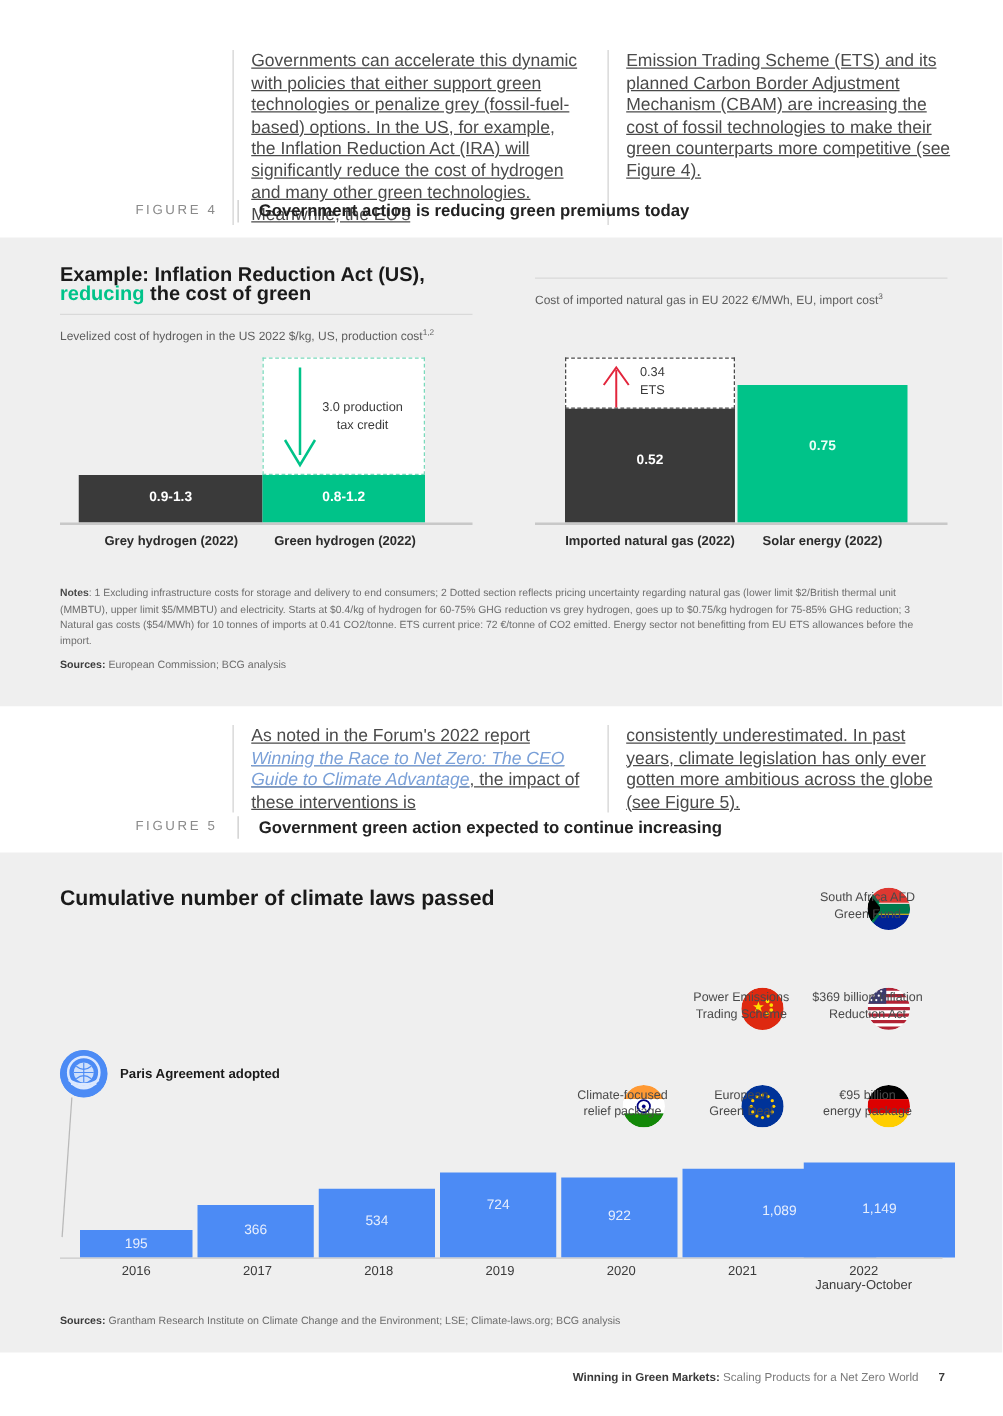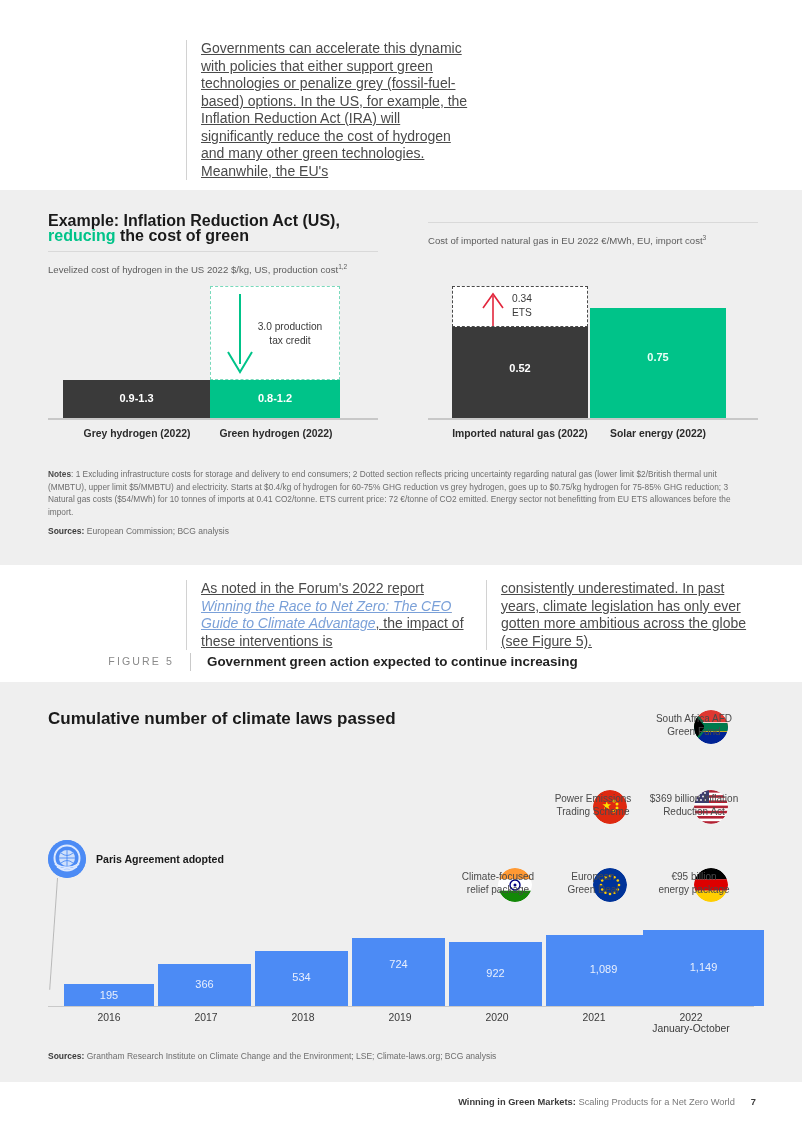--- a/index.html
+++ b/index.html
@@ -69,22 +69,27 @@
 
   .link{color:#7aa0d8;text-decoration:underline;font-style:italic;}
 </style>
 </head>
 <body>
 
 <div class="page">
 
   <div class="intro">
     <div class="c1 body-col rule-left" style="padding-left:14px;">Governments can accelerate this dynamic with policies that either support green technologies or penalize grey (fossil-fuel-based) options. In the US, for example, the Inflation Reduction Act (IRA) will significantly reduce the cost of hydrogen and many other green technologies. Meanwhile, the EU's</div>
-  </div>
-
+    <div class="c2 body-col rule-left" style="padding-left:14px;">Emission Trading Scheme (ETS) and its planned Carbon Border Adjustment Mechanism (CBAM) are increasing the cost of fossil technologies to make their green counterparts more competitive (see Figure 4).</div>
+  </div>
+
+  <div class="fig-head" style="top:160px;">
+    <div class="fig-label">FIGURE 4</div>
+    <div class="fig-title">Government action is reducing green premiums today</div>
+  </div>
 
   <div class="panel" style="top:190px;height:375px;">
 
     <div style="position:absolute;left:48px;top:24px;width:330px;">
       <div class="ex-title">
         <span>Example: Inflation Reduction Act (US),</span><br>
         <span class="green">reducing</span><span> the cost of green</span>
       </div>
       <div class="hr-thin"></div>
       <div class="sub-cap"><span>Levelized cost of hydrogen in the US 2022 $/kg, US, production cost</span><sup>1,2</sup></div>
@@ -339,21 +344,21 @@
         </div>
       <div class="b5" style="left:207px;width:93px;height:55px;">
           <div class="v" style="top:20px;">534</div>
         </div>
       <div class="b5" style="left:304px;width:93px;height:68px;">
           <div class="v" style="top:20px;">724</div>
         </div>
       <div class="b5" style="left:401px;width:93px;height:64px;">
           <div class="v" style="top:25px;">922</div>
         </div>
-      <div class="b5" style="left:498px;width:115px;height:71px;">
+      <div class="b5" style="left:498px;width:115px;height:71px;padding-left:40px;">
           <div class="v" style="top:28px;">1,089</div>
         </div>
       <div class="b5" style="left:595px;width:81px;height:76px;padding-left:40px;">
           <div class="v" style="top:31px;">1,149</div>
         </div>
     </div>
 
     <div class="xaxis" style="top:324px;width:706px;"></div>
 
     <div class="xlbl" style="left:48px;top:330px;width:122px;">2016</div>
--------------------
**Your task:** Reproduce the data above line for line, excluding every picture.

**Response box:**
--- a/index.html
+++ b/index.html
@@ -69,22 +69,27 @@
 
   .link{color:#7aa0d8;text-decoration:underline;font-style:italic;}
 </style>
 </head>
 <body>
 
 <div class="page">
 
   <div class="intro">
     <div class="c1 body-col rule-left" style="padding-left:14px;">Governments can accelerate this dynamic with policies that either support green technologies or penalize grey (fossil-fuel-based) options. In the US, for example, the Inflation Reduction Act (IRA) will significantly reduce the cost of hydrogen and many other green technologies. Meanwhile, the EU's</div>
-  </div>
-
+    <div class="c2 body-col rule-left" style="padding-left:14px;">Emission Trading Scheme (ETS) and its planned Carbon Border Adjustment Mechanism (CBAM) are increasing the cost of fossil technologies to make their green counterparts more competitive (see Figure 4).</div>
+  </div>
+
+  <div class="fig-head" style="top:160px;">
+    <div class="fig-label">FIGURE 4</div>
+    <div class="fig-title">Government action is reducing green premiums today</div>
+  </div>
 
   <div class="panel" style="top:190px;height:375px;">
 
     <div style="position:absolute;left:48px;top:24px;width:330px;">
       <div class="ex-title">
         <span>Example: Inflation Reduction Act (US),</span><br>
         <span class="green">reducing</span><span> the cost of green</span>
       </div>
       <div class="hr-thin"></div>
       <div class="sub-cap"><span>Levelized cost of hydrogen in the US 2022 $/kg, US, production cost</span><sup>1,2</sup></div>
@@ -339,21 +344,21 @@
         </div>
       <div class="b5" style="left:207px;width:93px;height:55px;">
           <div class="v" style="top:20px;">534</div>
         </div>
       <div class="b5" style="left:304px;width:93px;height:68px;">
           <div class="v" style="top:20px;">724</div>
         </div>
       <div class="b5" style="left:401px;width:93px;height:64px;">
           <div class="v" style="top:25px;">922</div>
         </div>
-      <div class="b5" style="left:498px;width:115px;height:71px;">
+      <div class="b5" style="left:498px;width:115px;height:71px;padding-left:40px;">
           <div class="v" style="top:28px;">1,089</div>
         </div>
       <div class="b5" style="left:595px;width:81px;height:76px;padding-left:40px;">
           <div class="v" style="top:31px;">1,149</div>
         </div>
     </div>
 
     <div class="xaxis" style="top:324px;width:706px;"></div>
 
     <div class="xlbl" style="left:48px;top:330px;width:122px;">2016</div>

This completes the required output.